Last year, robotics celebrated its 50-year anniversary in terms of deployment of the first industrial robot
at a manufacturing site. Since then, significant progress has been achieved. Robots are being used
across the various domains of manufacturing, services, healthcare/medical, defense, and space. Robotics
was initially introduced for dirty, dull, and dangerous tasks. Today, robotics are used in a much
wider set of applications, and a key factor is to empower people in their daily lives across work, leisure,
and domestic tasks. Three factors drive the adoption of robots: i) improved productivity in the increasingly
competitive international environment; ii) improved quality of life in the presence of a significantly
aging society; and iii) removing first responders and soldiers from the immediate danger/action.
Economic growth, quality of life, and safety of our first responders continue to be key drivers for the
adoption of robots.
Robotics is one of a few technologies that has the potential to have an impact that is as transformative as
the Internet. Robotics is already now a key technology for inshoring of jobs by companies such as Apple,
Lenovo, Tesla, Foxconn, and many others and citizens who used to have to rely on family or nurses for
basic tasks such as shaving, preparing a meal, or going to the restroom are having a higher degree of independence.
In the aftermath of the earthquake in Fukushima, it was evident that it would be a challenge
to get an actual sense of the resulting destruction without the deployment of robots for
assessment of the magnitude of the damage and assessment of the environmental impact. A similar use
of robot systems was also demonstrated in the aftermath of the well blowout in the Gulf of Mexico.
To fully evaluate the potential of using robotics across the set of available applications, a group of more
than 160 people came together in five workshops to identify: i) business/application drivers; ii) the current
set of gaps to provide solutions to end-users; and iii) R&D priorities to enable delivery on the business
drivers.
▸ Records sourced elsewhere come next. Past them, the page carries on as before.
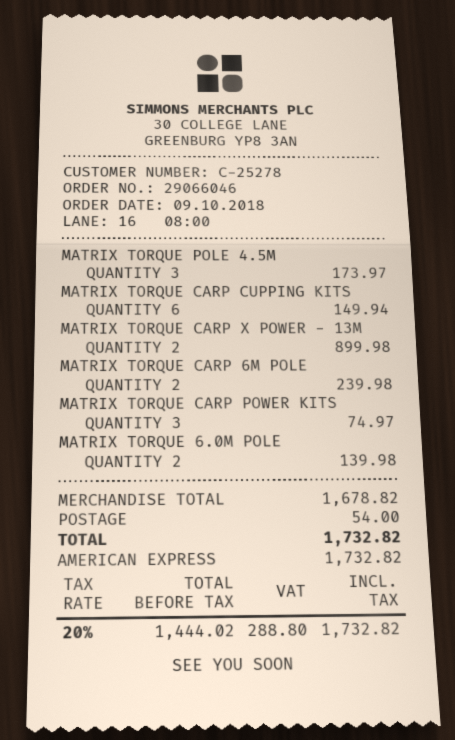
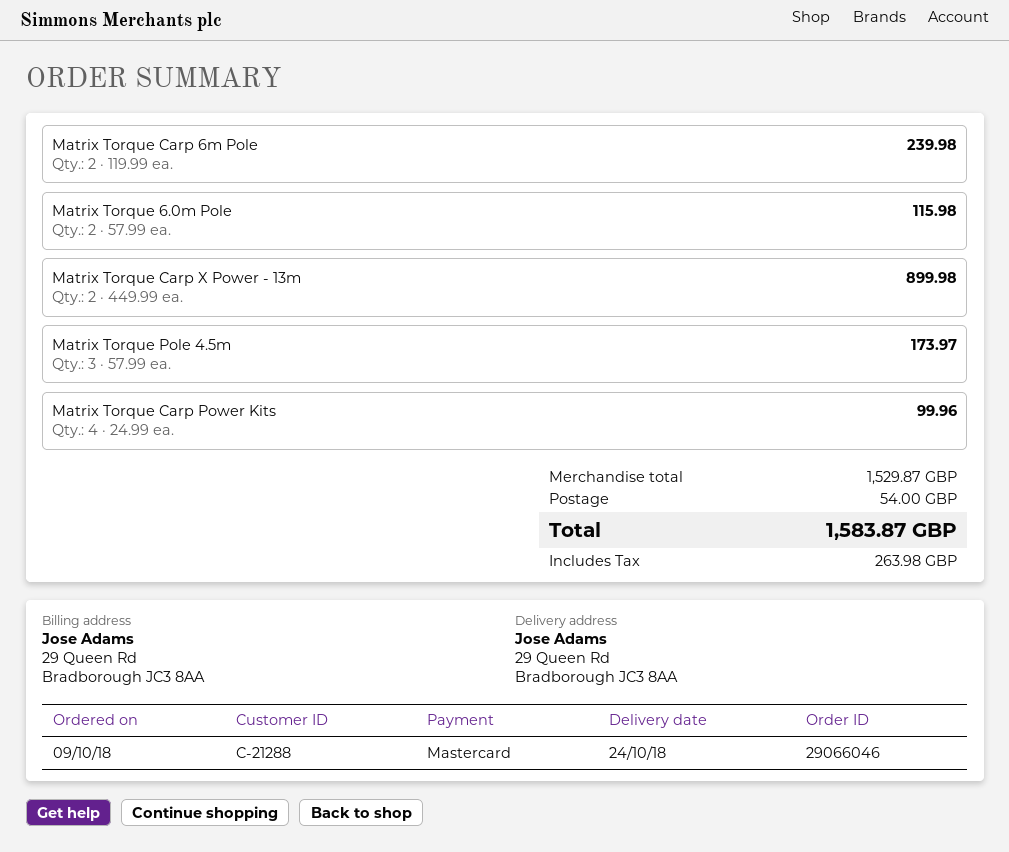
customer number: C-25278 -> C-21288
payment method: American Express -> Mastercard
MATRIX TORQUE CARP CUPPING KITS: 6 for 149.94 -> none
MATRIX TORQUE CARP POWER KITS: 3 for 74.97 -> 4 for 99.96
MATRIX TORQUE 6.0M POLE: 2 for 139.98 -> 2 for 115.98
subtotal: 1678.82 -> 1529.87
tax: 288.80 -> 263.98
total: 1732.82 -> 1583.87

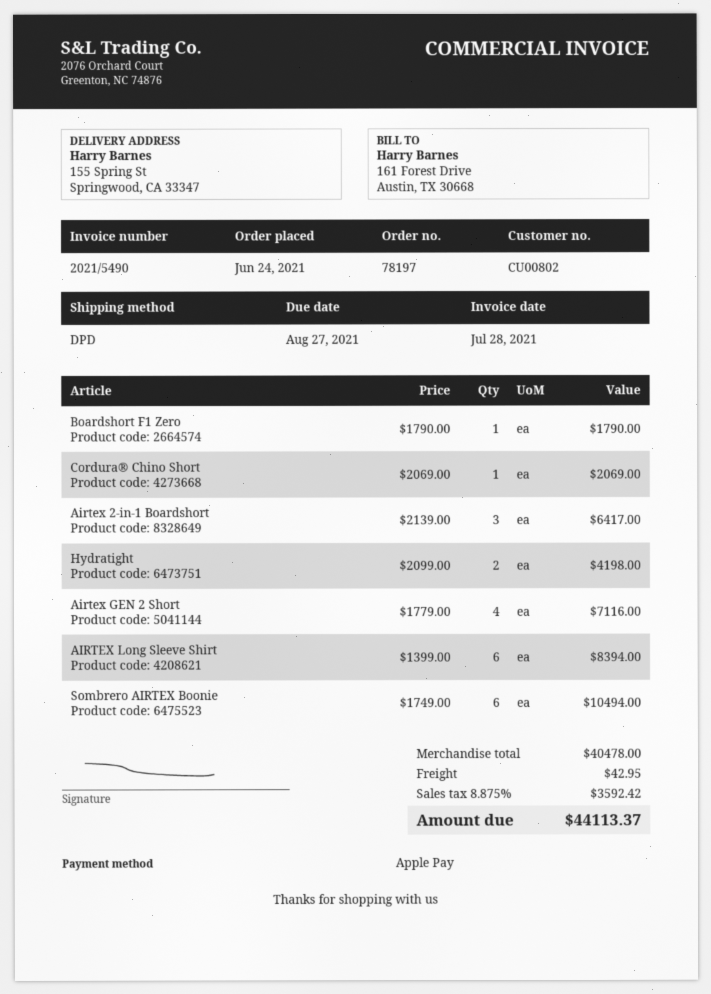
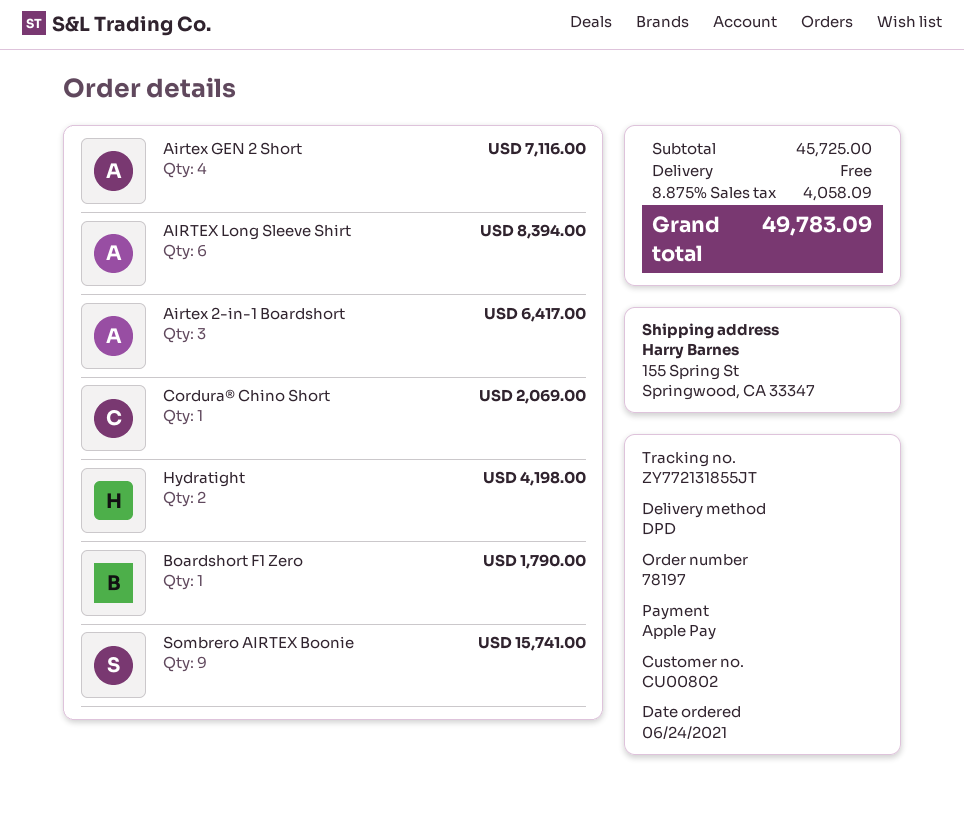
Sombrero AIRTEX Boonie: 6 for 10494.00 -> 9 for 15741.00
subtotal: 40478.00 -> 45725.00
shipping: 42.95 -> 0.00
tax: 8.875% = 3592.42 -> 8.875% = 4058.09
total: 44113.37 -> 49783.09

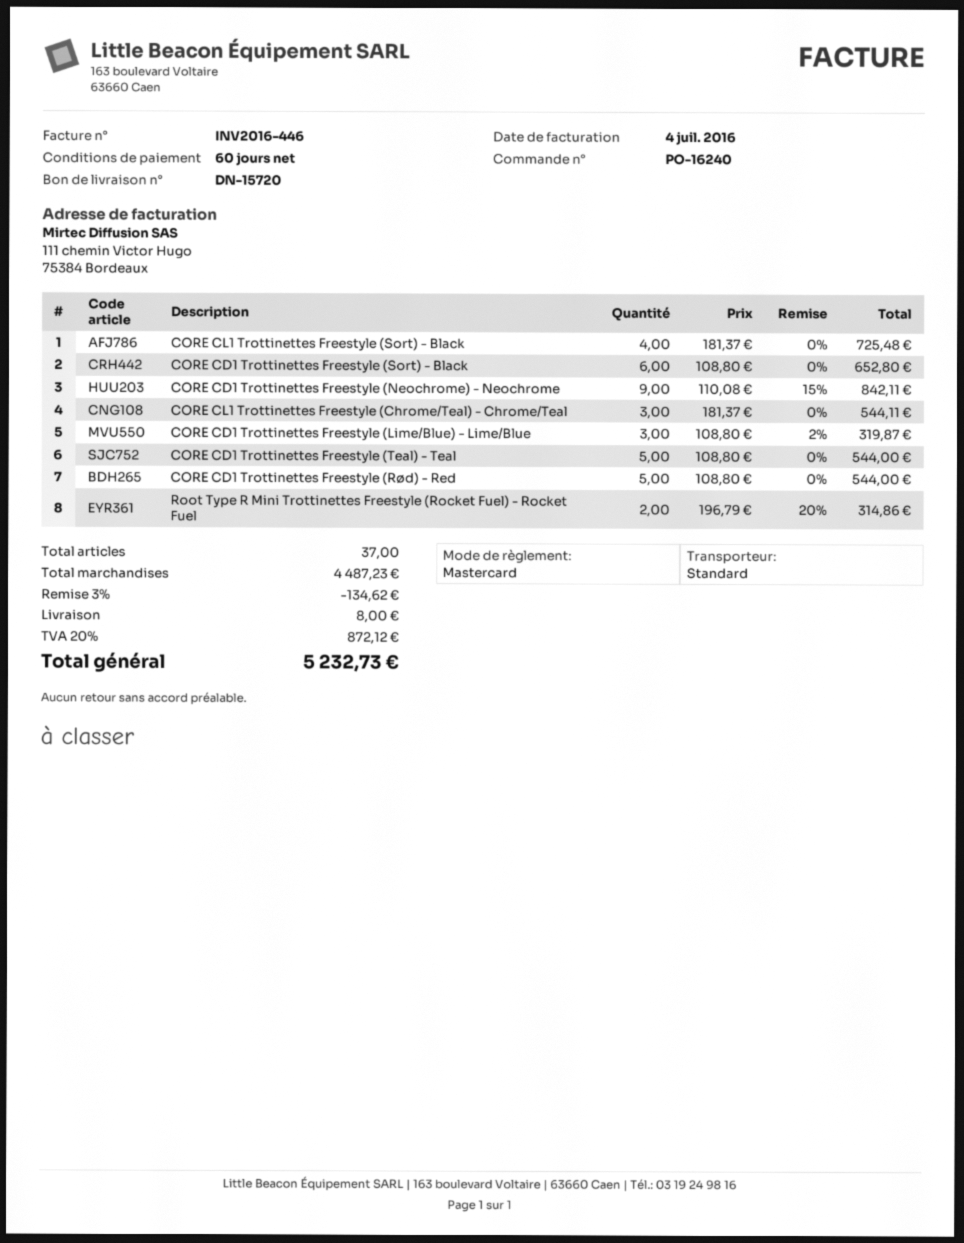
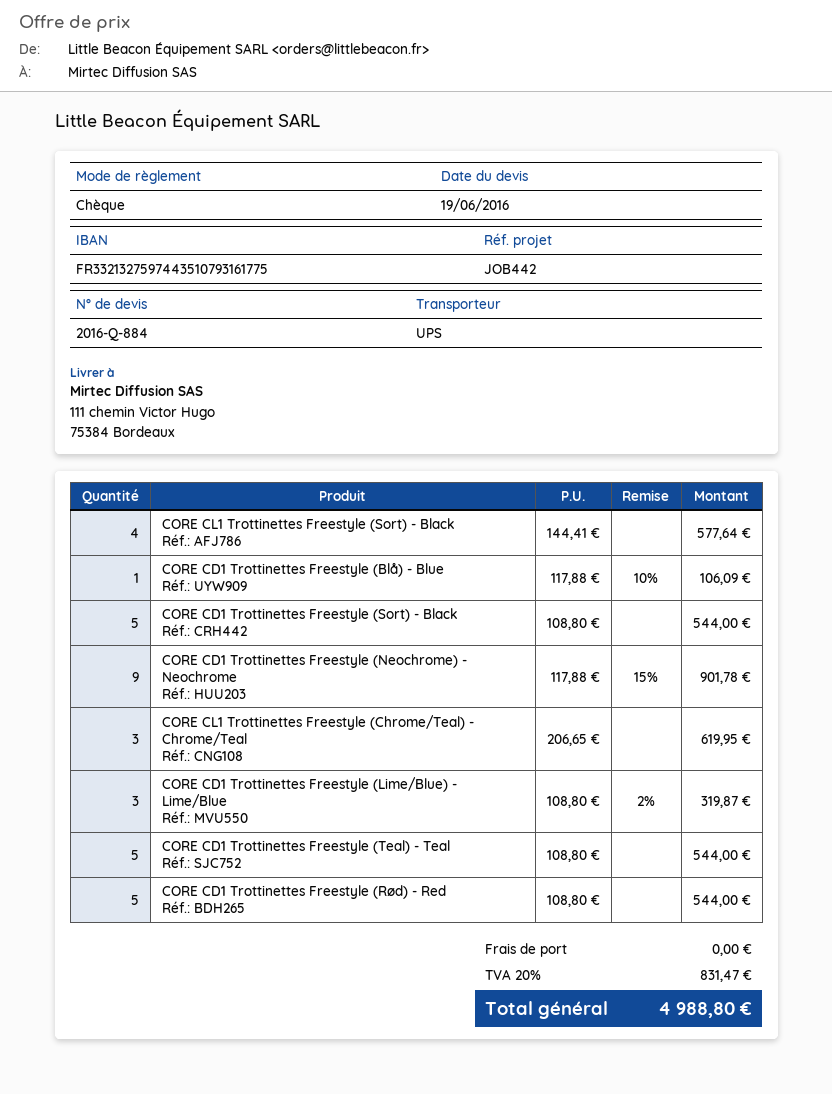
payment method: Mastercard -> cheque
shipping method: standard -> UPS
CORE CL1 Trottinettes Freestyle (Sort) - Black: 4 x 181.37 = 725.48 -> 4 x 144.41 = 577.64
CORE CD1 Trottinettes Freestyle (Sort) - Black: 6 x 108.80 = 652.80 -> 5 x 108.80 = 544.00
CORE CD1 Trottinettes Freestyle (Neochrome) - Neochrome: 9 x 110.08 - 15% = 842.11 -> 9 x 117.88 - 15% = 901.78
CORE CL1 Trottinettes Freestyle (Chrome/Teal) - Chrome/Teal: 3 x 181.37 = 544.11 -> 3 x 206.65 = 619.95
Root Type R Mini Trottinettes Freestyle (Rocket Fuel) - Rocket Fuel: 2 x 196.79 - 20% = 314.86 -> none
CORE CD1 Trottinettes Freestyle (Blå) - Blue: none -> 1 x 117.88 - 10% = 106.09
discount: 3% = 134.62 -> none
shipping: 8.00 -> 0.00
tax: 20% = 872.12 -> 20% = 831.47
total: 5232.73 -> 4988.80

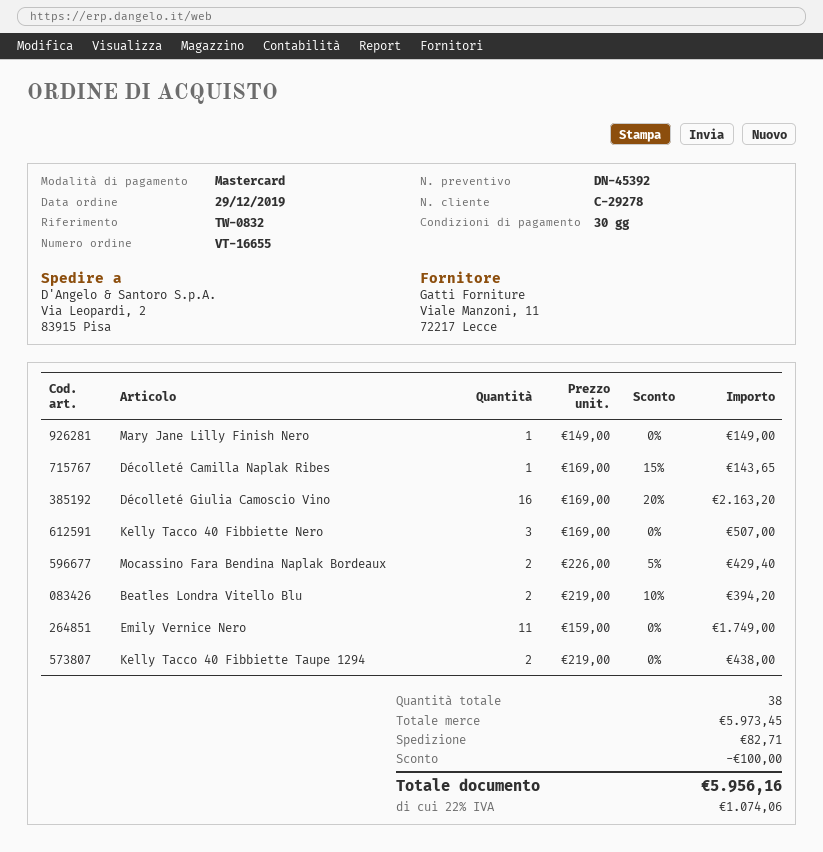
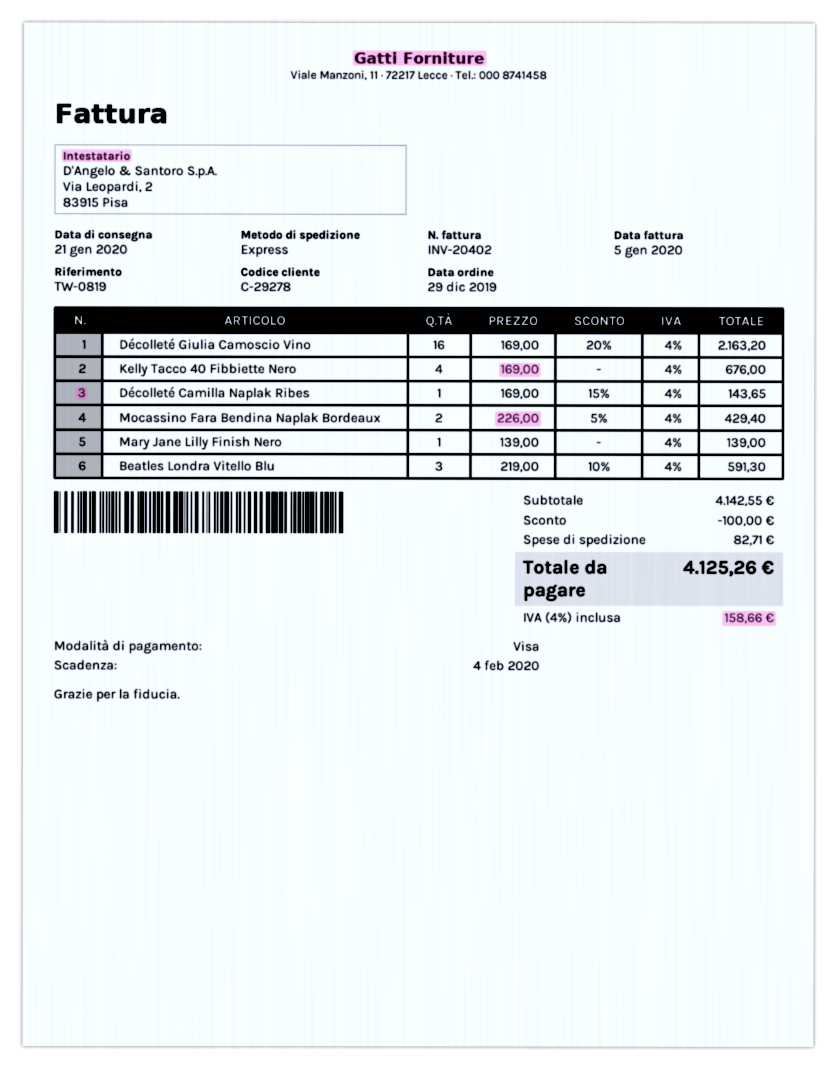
reference: TW-0832 -> TW-0819
payment method: Mastercard -> Visa
Mary Jane Lilly Finish Nero: 1 x 149.00 = 149.00 -> 1 x 139.00 = 139.00
Kelly Tacco 40 Fibbiette Nero: 3 x 169.00 = 507.00 -> 4 x 169.00 = 676.00
Beatles Londra Vitello Blu: 2 x 219.00 - 10% = 394.20 -> 3 x 219.00 - 10% = 591.30
Emily Vernice Nero: 11 x 159.00 = 1749.00 -> none
Kelly Tacco 40 Fibbiette Taupe 1294: 2 x 219.00 = 438.00 -> none
subtotal: 5973.45 -> 4142.55
tax: 22% = 1074.06 -> 4% = 158.66
total: 5956.16 -> 4125.26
The meetings were topical across manufacturing, healthcare/medical robotics, service
robotics, defense, and space. The workshops took place during the second half of 2012. At each workshop,
there was a mixture present of industry users, academic researchers, and government program
managers to ensure a broader coverage of the topics discussed. Robotics is one of a few technologies capable
of near-term building new companies, creating new jobs, and addressing a number of issues of
This report is a follow-up to the CCC-sponsored roadmap that was published in May 2009 and presented
to the Congressional Caucus on Robotics on May 21, 2009. That roadmap subsequently led to the creation
of the National Robotics Initiative (NRI), which is jointly sponsored by NSF, USDA, NASA, and
NIH. The NRI was launched in 2011. The present roadmap is an update to the former document in the
areas of manufacturing, healthcare/medical, and service robotics. In recognition of the important role
that space and defense robotics has both to R&D but also as early adopters, new chapters were added for
those areas. These new sections should primarily be seen as identifying areas with dual and multiple-usepotential and areas with a clear potential for multi-domain coordination. As such, the space and defense sections are complementary to independent roadmaps developed by agencies within those domains.
The update of the roadmap has been organized by the Robotics Virtual Organization
Roadmap Results: Summary of Major Findings
Robotics technology holds the potential to transform the future of the country and is expected to
become as ubiquitous over the next decades as computer technology is today.
Through adoption of robots in flexible manufacturing, it is possible to generate production systems
that are economically competitive to outsourcing to other countries with lower wages.
A key driver in adopting robotics technology is the aging population that results in an aging
workforce but it also poses a number of challenges to the healthcare system.
Robotics technology has advanced sufficiently to allow for “human augmented” labor that enables
acting on the vision of co-workers who assist people with dirty, dull, and dangerous tasks,
and it facilitates a new generation of systems for domestic support to improve quality of life for
the broader population. In addition, robots have already proven their value in removing first-responders
and soldiers from immediate danger.
Robotics technology offers a unique opportunity to invest in an area that has a real potential for
new jobs, increased productivity, and to add to worker safety in the short-term. It will allow an
acceleration of inshoring of jobs, and longer-term, will offer improved quality of life in a society
that is expected to experience significant aging.
Each of the areas covered by the roadmap identifies both near- and long-term applications of robotics
technology, establishing 5-, 10-, and 15-year goals for critical capabilities required to provide
such applications, and identifies the underlying technologies needed to enable these critical
While some critical capabilities and underlying technologies are domain-specific, the systems effort
identified a number of critical capabilities that are common across the board, including robust
3-D perception, planning and navigation, human-like dexterous manipulation, intuitive
human-robot interaction, and safe robot behavior.